Primo violino della Scala e influencer. Può apparire un accostamento improponibile, eppure queste caratteristiche sono entrambe contenute nella figura di Laura Marzadori. Certo, non è facile immaginarsi la musica classica a braccetto con le storie Instagram, i brani di Beethoven e Mozart con l’esibizione degli outfit delle firme alla moda e la sponsorizzazione di brand. «Anche noi della classica dobbiamo adattarci al nostro tempo», ribatte Marzadori, 32 anni, primo violino di spalla alla Scala di Milano da quando ne aveva 25.
La violinista ha già provato cosa significa finire nel tritacarne del successo, dove ogni passo falso può tradursi in una vera e propria gogna mediatica. Le è accaduto quando, ospite di una trasmissione televisiva, alla richiesta del conduttore di ascoltare un passaggio dell’Aida l’ha confusa con la Traviata. Si è scusata, ma i commenti sui social le hanno fatto sperimentare «il bullismo fatto da dietro una tastiera del computer».
Nonostante tutto, sembra decisa a proseguire valorizzando sia l’aspetto più formale del suo mestiere che quello più pop attraverso i social network.

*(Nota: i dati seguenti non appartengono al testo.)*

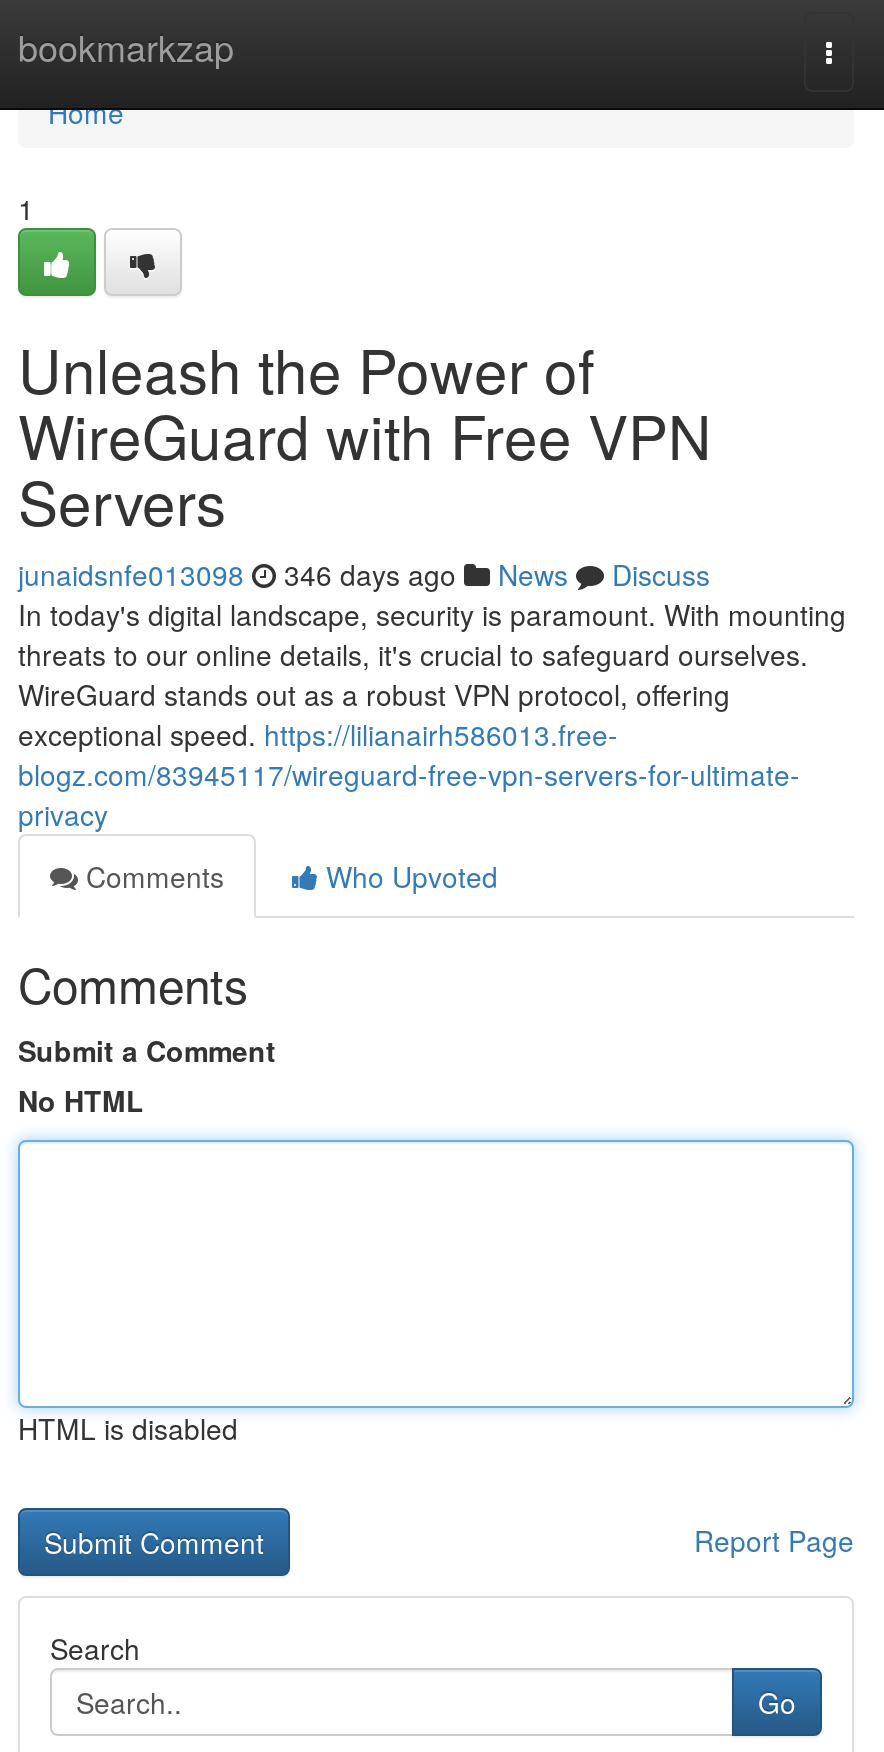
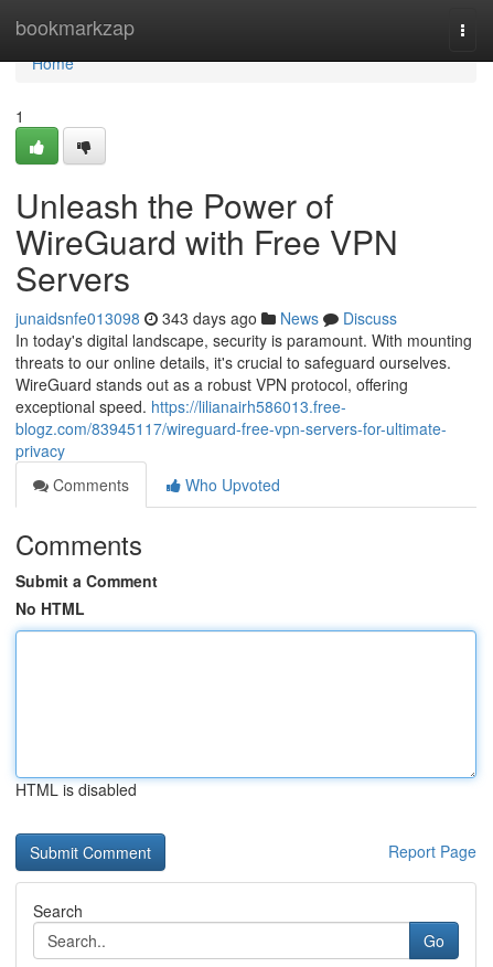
[18,554,710,594] junaidsnfe013098 346 days ago News Discuss -> [15,307,397,329] junaidsnfe013098 343 days ago News Discuss

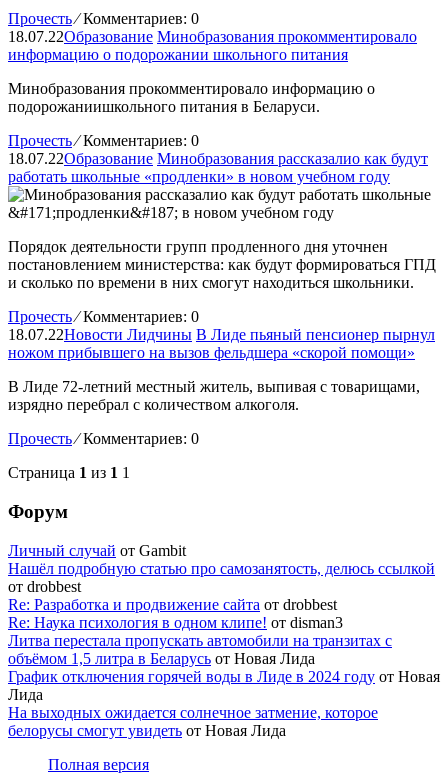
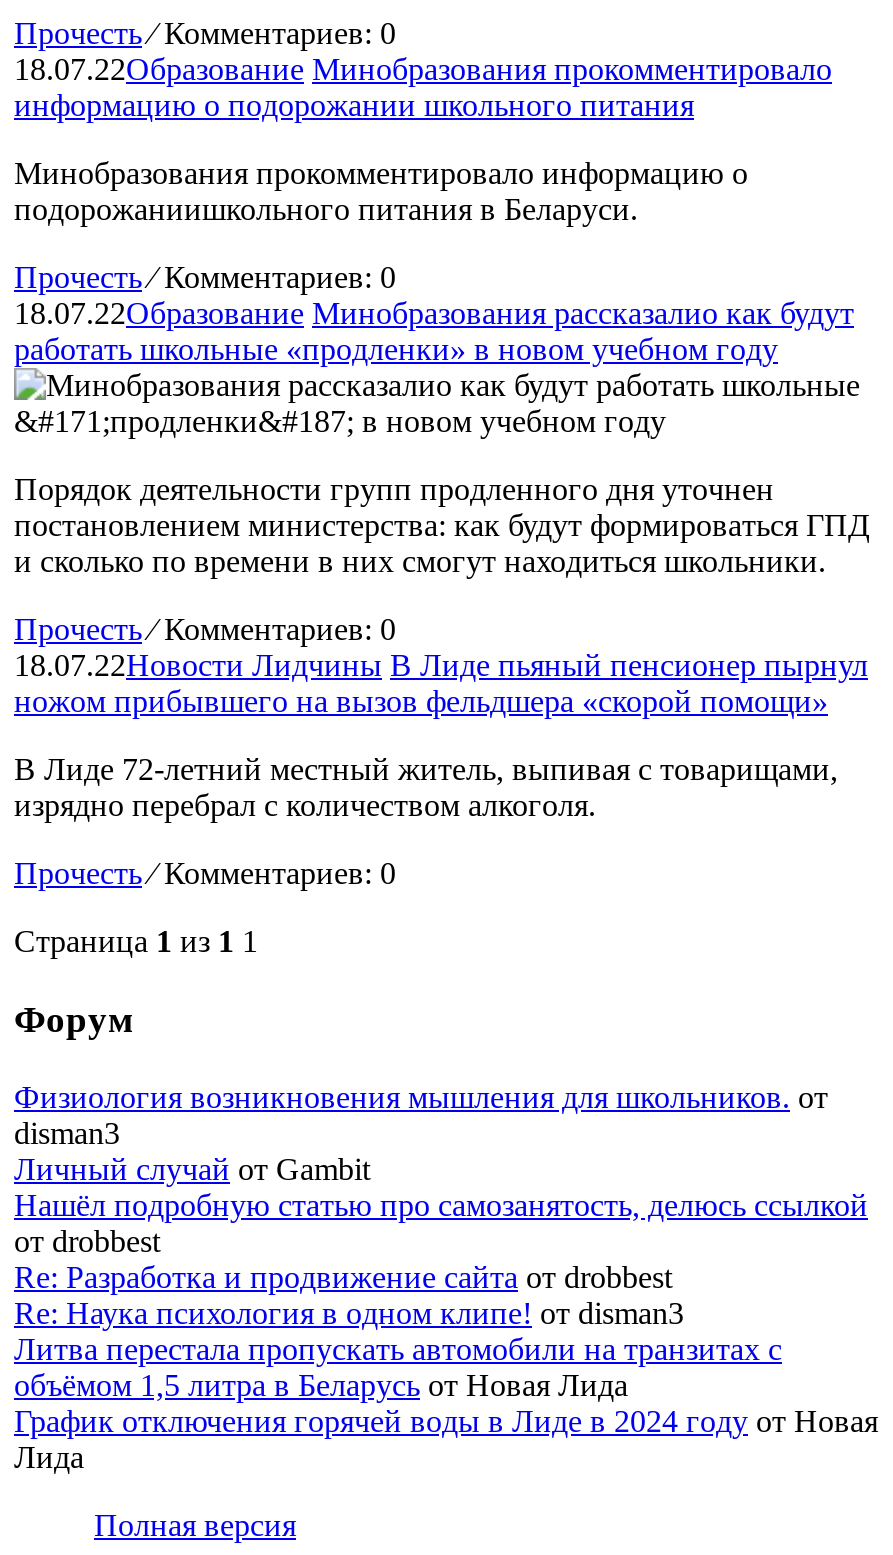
none -> [14,1080,828,1150] Физиология возникновения мышления для школьников. от | disman3
moved [8,542,440,703] -> [14,1152,878,1474]: Личный случай от Gambit | Нашёл подробную статью про самозанятость, делюсь ссылкой | от drobbest | Литва перестала пропускать автомобили на транзитах с | объёмом 1,5 литра в Беларусь от Новая Лида | График отключения горячей воды в Лиде в 2024 году от Новая | Лида
[8,704,378,739] На выходных ожидается солнечное затмение, которое | белорусы смогут увидеть от Новая Лида -> none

E siccome da poco è uscita con un libro in larga parte autobiografico, L’altra metà delle note (HarperCollins), ne abbiamo approfittato per chiederle cosa ne pensa su tante altre questioni che ruotano intorno al suo ambiente. Sui teatri chiusi non ha dubbi: «Devono riaprire, non sono mai stati focolaio di contagio». Prende le distanze sulla diatriba sollevata da Beatrice Venezi a Sanremo, se sia più giusto per una donna definirsi direttore o direttrice d’orchestra: «Forse quello era il momento per dire qualcosa in sostegno del settore, mi è sembrata una occasione mancata». E alla fine, dopo un anno senza musica live ha una convinzione: «Non usciremo migliori da questa pandemia».
Hai ricevuto delle critiche per l’utilizzo che fai dei social?
È un fenomeno che va molto al di là delle semplici critiche. Quando è accaduto ad altre persone di essere attaccate mi sono schierata con loro, condannando quegli episodi che definirei di bullismo fatto dietro la tastiera di un computer. Certa gente fa cose che nella vita reale non avrebbe il coraggio di ripetere. Io non ho mai ricevuto una critica in faccia. Finché uno non ha il coraggio di dirtelo personalmente, questo mi sento di darlo come consiglio, non dovete considerarlo. Sono fortunata, perché le parole di ammirazione e supporto sono molte più delle critiche.
Nel tuo ambiente qualcuno ti ha fatto notare il tuo utilizzo dei social?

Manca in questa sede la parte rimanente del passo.